Go Down

Topic: 2 Mbps data stream to computer (Read 2367 times) previous topic - next topic

bobloblaw651

Jul 08, 2015, 09:39 pm Last Edit: Jul 08, 2015, 09:46 pm by bobloblaw651
Hi all,

I want to use the Due to get the state of one digital I/O pin at a sampling rate of 2 MHz. I then want to pass along this state (either a 1 or 0) to a computer via any available method, and have the computer process it and write it to a text file.

So far, I have tried using the following code for digitalReadDirect in a while loop to collect 32 bits and then push it out to the Serial Monitor on the computer.

Code: [Select]

inline int digitalReadDirect(int pin){
  return (g_APinDescription[pin].pPort -> PIO_PDSR & g_APinDescription[pin].ulPin);
}

int state;
int cnt = 0;
uint32_t inPin = 22;
unsigned long sending;
unsigned long time1;
unsigned long time2;
unsigned long time3;

void setup() {
pinMode(inPin,INPUT);
Serial.begin(250000, SERIAL_8N1);
}

void loop() {
while(1)
{
  time1 = micros();
  while (cnt<32)
  {
    sending |= ((digitalReadDirect(22)==HIGH)<<(31-cnt));
    cnt++;
  }
  //digitalWriteDirect(outPin, state);
  time2 = micros();
  Serial.print(sending);
  cnt = 0;
  sending = 0;
  time3 = time2 - time1;
  Serial.println(time3);
  delay(1000);
}
}


However, it seems that the digitalReadDirect takes around 1 microsecond to execute (meaning the maximum achievable rate for data collection is about 1 MHz). Is there any faster way to read the state of the pin.

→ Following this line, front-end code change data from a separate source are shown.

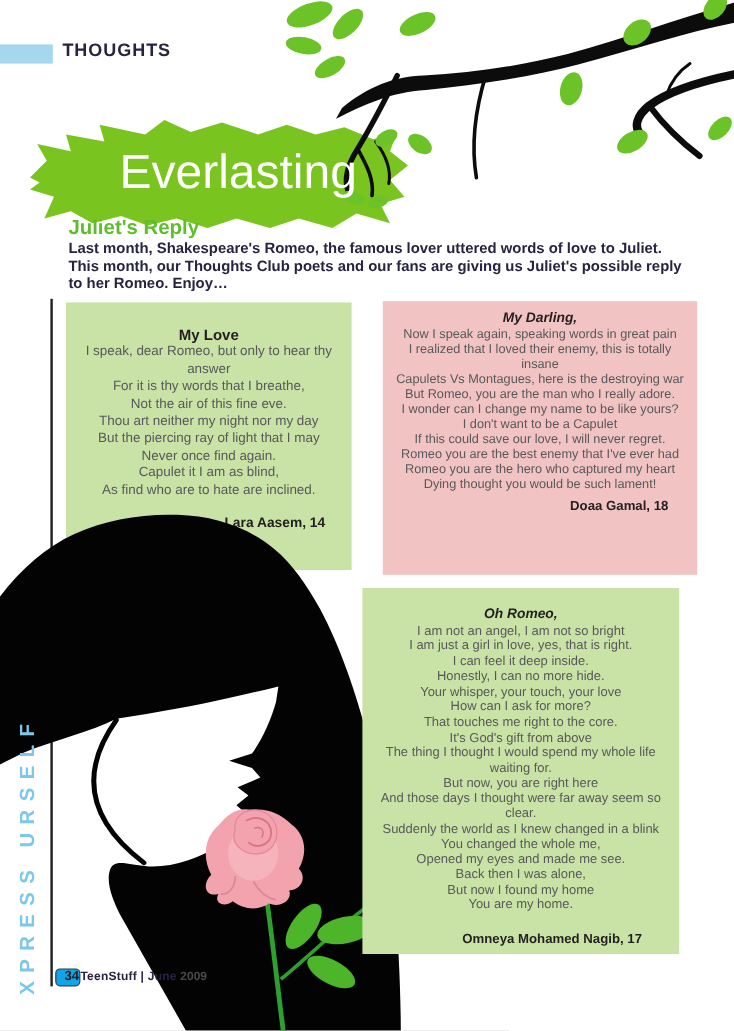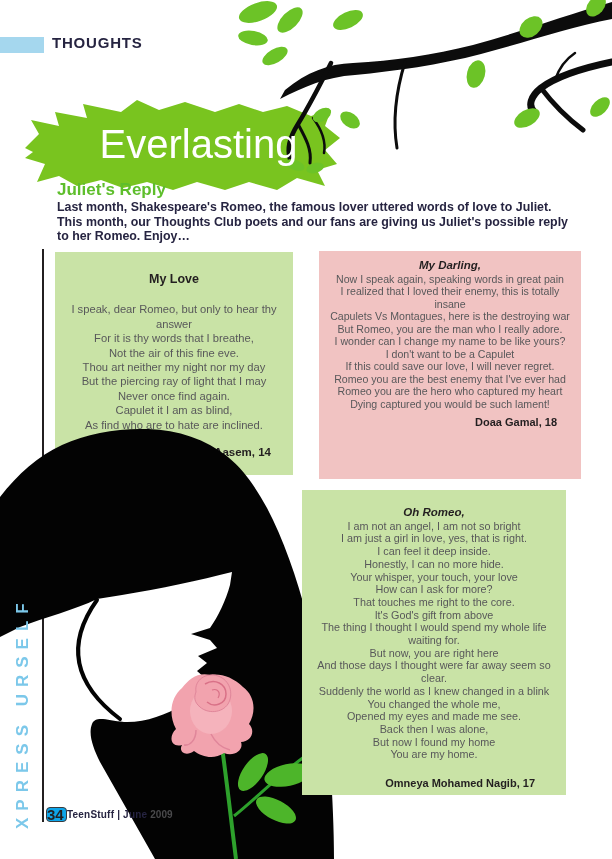"My Love" #poem-1 .poem-title { margin-bottom: 16px -> none }
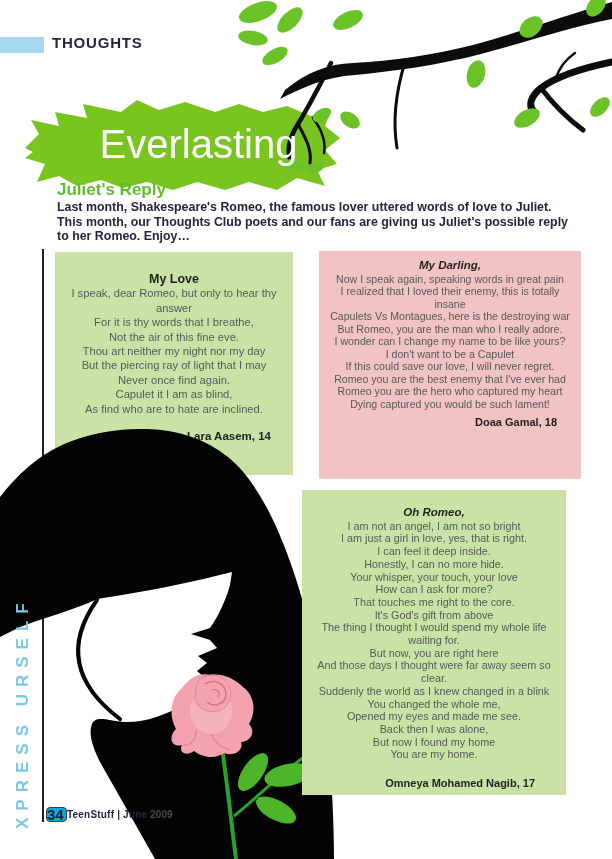"Dying captured you would be" div.poem-line { text: captured -> thought }
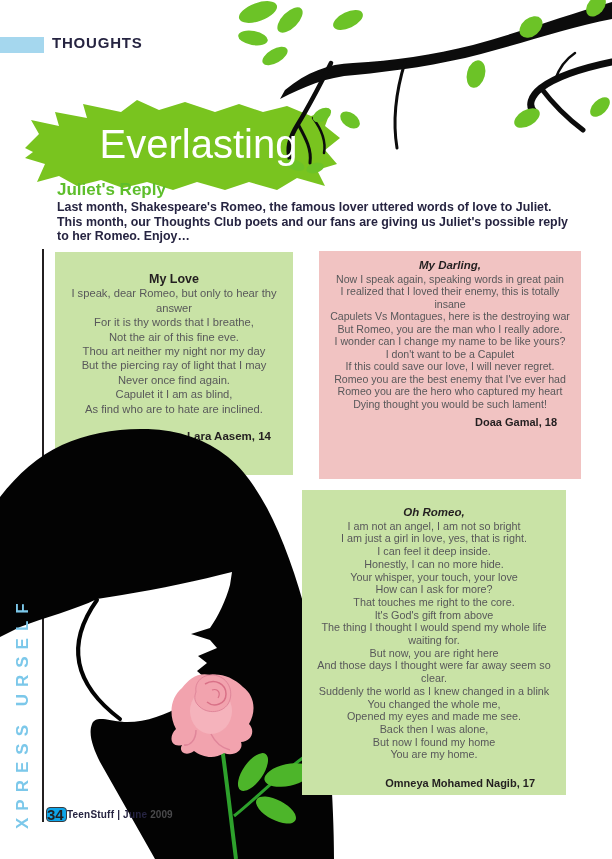"34" .page-num-box { font-size: 15px -> 11px; text-align: left -> right }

Additionally, I am realizing that writing the data to the Serial Monitor will take time so data will be lost while the Arduino is writing the 4 bytes. The data is an output from a sensor and I can't lose any bits.

Any guidance or help would be greatly appreciated. Thanks.

earx

when you don't have to right interfaces to dump this to your pc continuously you can record snapshots (of max 100 kilobyte) and dump those to pc afterwards.. you can use the SAM3X's DMA Controller (DMAC) to read out the PIO pins. probably 2 megasamples/s is well within the limits of the DMAC's capacities, but it will require some hours of programming to get all of this to work.

LMI1

Have you thought about assembly programming? A modern C program is fast, but you may get better results with some assembler and C.

MorganS

"May get better results" is not exactly a promising direction to invest a week's worth of effort. Just converting C code to assembler is what the compiler does, and it does it very well. To improve the throughput significantly, you need a better algorithm.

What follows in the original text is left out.